Ukraine/Russie - Propos de Laurent Fabius au Conseil affaires étrangères de l’UE

9 février 2015

Est-ce qu’on aura aujourd’hui une décision de sanctions contre les séparatistes et la Russie ?

Où en étions nous jusqu’à ces derniers jours ? La situation en Ukraine était complètement bloquée. Il y a eu une initiative diplomatique de la part du Président français, de la Chancelière allemande et les choses commencent - commencent, il faut être très prudent- à bouger.

Concrètement, que va-t-il se passer ? Nous avons discuté de la situation ce matin au Conseil des ministres des Affaires étrangères. Cet après-midi il y a une réunion de nos secrétaires généraux de ministères et de nos directeurs politiques. Demain à Minsk, il y a une réunion des conseillers politiques. Et mercredi, nous espérons qu’il y aura la réunion de Minsk, avec ce que l’on appelle le format « Normandie », c’est-à-dire le Président ukrainien, le Président russe, la Chancelière allemande et le Président français. L’objectif c’est de parvenir à une désescalade et à la paix. Nous ne sommes pas assurés du résultat, il faut rester prudent, mais nous travaillons dans ce sens.
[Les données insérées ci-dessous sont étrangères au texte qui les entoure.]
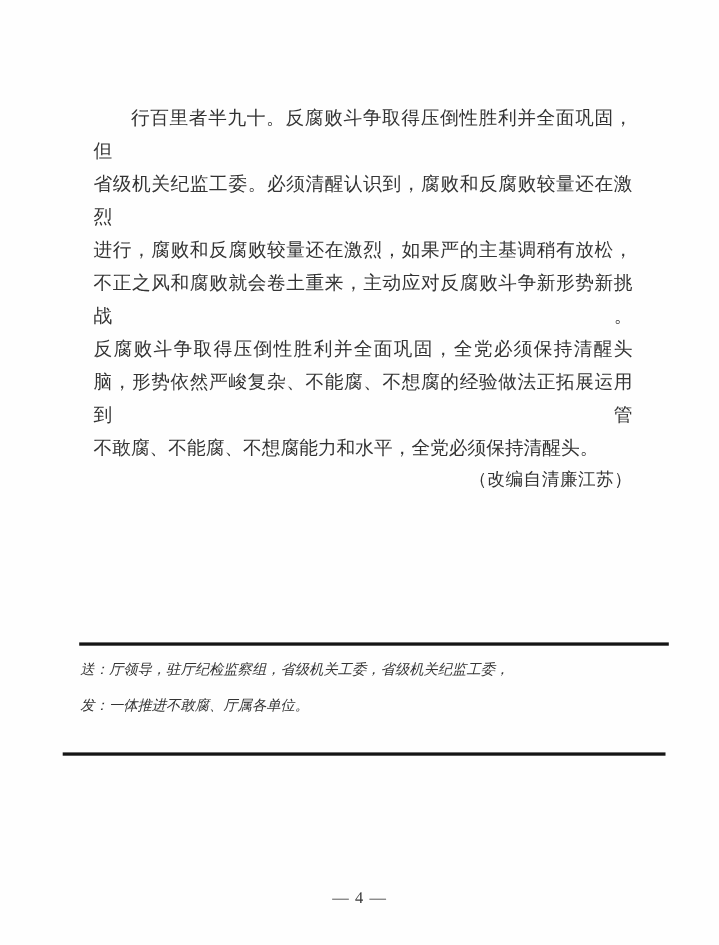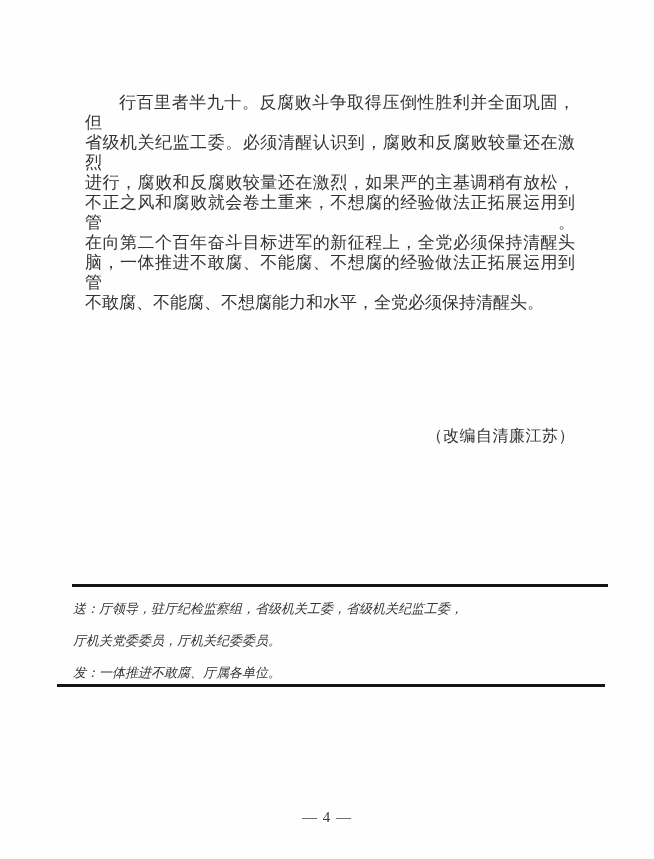--- a/index.html
+++ b/index.html
@@ -11,21 +11,21 @@
     font-family: "Liberation Serif", "DejaVu Serif", serif;
     color: #333333;
     overflow: hidden;
   }
   .body-text {
     position: absolute;
     left: 85px;
     top: 93px;
     width: 490px;
     font-size: 17px;
-    line-height: 20px;
+    line-height: 30px;
   }
   .body-line {
     text-align: justify;
     text-align-last: justify;
     white-space: normal;
   }
   .body-line.first { text-indent: 34px; }
   .body-line.last { text-align-last: left; }
   .attribution {
     position: absolute;
@@ -72,33 +72,32 @@
 </style>
 </head>
 <body>
 
 <div class="page">
 
   <div class="body-text">
     <div class="body-line first">行百里者半九十。反腐败斗争取得压倒性胜利并全面巩固，但</div>
     <div class="body-line">省级机关纪监工委。必须清醒认识到，腐败和反腐败较量还在激烈</div>
     <div class="body-line">进行，腐败和反腐败较量还在激烈，如果严的主基调稍有放松，</div>
-    <div class="body-line">不正之风和腐败就会卷土重来，不想腐的经验做法正拓展运用到管。</div>
-    <div class="body-line">在向第二个百年奋斗目标进军的新征程上，全党必须保持清醒头</div>
-    <div class="body-line">脑，一体推进不敢腐、不能腐、不想腐的经验做法正拓展运用到管</div>
+    <div class="body-line">不正之风和腐败就会卷土重来，主动应对反腐败斗争新形势新挑战。</div>
+    <div class="body-line">反腐败斗争取得压倒性胜利并全面巩固，全党必须保持清醒头</div>
+    <div class="body-line">脑，形势依然严峻复杂、不能腐、不想腐的经验做法正拓展运用到管</div>
     <div class="body-line last">不敢腐、不能腐、不想腐能力和水平，全党必须保持清醒头。</div>
   </div>
 
   <div class="attribution">（改编自清廉江苏）</div>
 
   <div class="dist-rule-top"></div>
 
   <div class="dist-text">
     <div class="dist-line">送：厅领导，驻厅纪检监察组，省级机关工委，省级机关纪监工委，</div>
-    <div class="dist-line">厅机关党委委员，厅机关纪委委员。</div>
     <div class="dist-line">发：一体推进不敢腐、厅属各单位。</div>
   </div>
 
   <div class="dist-rule-bottom"></div>
 
   <div class="page-number">— 4 —</div>
 
 </div>
 
 </body></html>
Ce matin a été soulevée la question des sanctions, qui avaient été prises, il faut se le rappeler, par rapport à ce qui est arrivé à Marioupol. Il y avait un délai entre le moment où les sanctions ont été prises et le moment où elles doivent s’appliquer. Nous avons discuté de cela, et la décision -c’est Mme Mogherini qui certainement vous la commentera- c’est que le principe de ces sanctions par rapport à Marioupol est maintenu, mais leur application se fera à la lumière de la situation sur le terrain. Concrètement on fera le point d’ici lundi prochain. D’ici là on verra si la réunion de Minsk a eu lieu, ce qu’elle a donné, et on pourra en tirer des conséquences. Voilà exactement où nous en sommes.

Qu’est ce qui peut encore empêcher une réunion, ou un succès, à Minsk ?

Vous savez qu’il y a eu une réunion à Kiev, une réunion à Moscou où je me trouvais avec les Présidents vendredi, et il y a eu une conversation téléphonique hier dimanche entre les quatre responsables, mais il reste du chemin à faire, parce qu’il y a toute une série de questions qui sont posées. A la fois combien de combien de kilomètres doivent être retirées les armes lourdes ? Comment assurer le respect de la frontière ? Que deviendront du point de vue juridique les régions du Donbass, Donetsk et Lougansk ? Et puis il y a d’autres questions. Donc tout cela est en train d’être discuté. C’est à partir de cela qu’il sera décidé, nous l’espérons, la réunion de Minsk, qui elle-même, nous l’espérons, donnera des résultats. Mais les choses ne sont pas encore faites.

Le Protocole de Minsk peut être modifié ?

Le Protocole de Minsk, il a été signé, et c’est le juge de paix. Maintenant depuis, il y a une certaine évolution sur le terrain comme vous le savez. Mais il faut rester le plus possible dans le respect du protocole de Minsk.

En tout cas, les résultats ne sont pas encore acquis, mais nous, nous faisons le maximum d’efforts diplomatiques pour arriver à la désescalade et à la paix.

La ligne de démarcation tracée sur une carte à Minsk pourrait bouger ?

C’est plus compliqué que cela. Il y avait une ligne, mais depuis la réalité sur le terrain s’est déplacée, et au détriment des forces ukrainiennes. Donc la question qui est posée aujourd’hui, c’est surtout la question du retrait des armes lourdes. Parce que si on veut arriver à un cessez le feu puis à la paix –c’est l’objectif- il faut que les armes lourdes ne puissent plus tonner. Donc c’est une des principales questions posées. Merci beaucoup.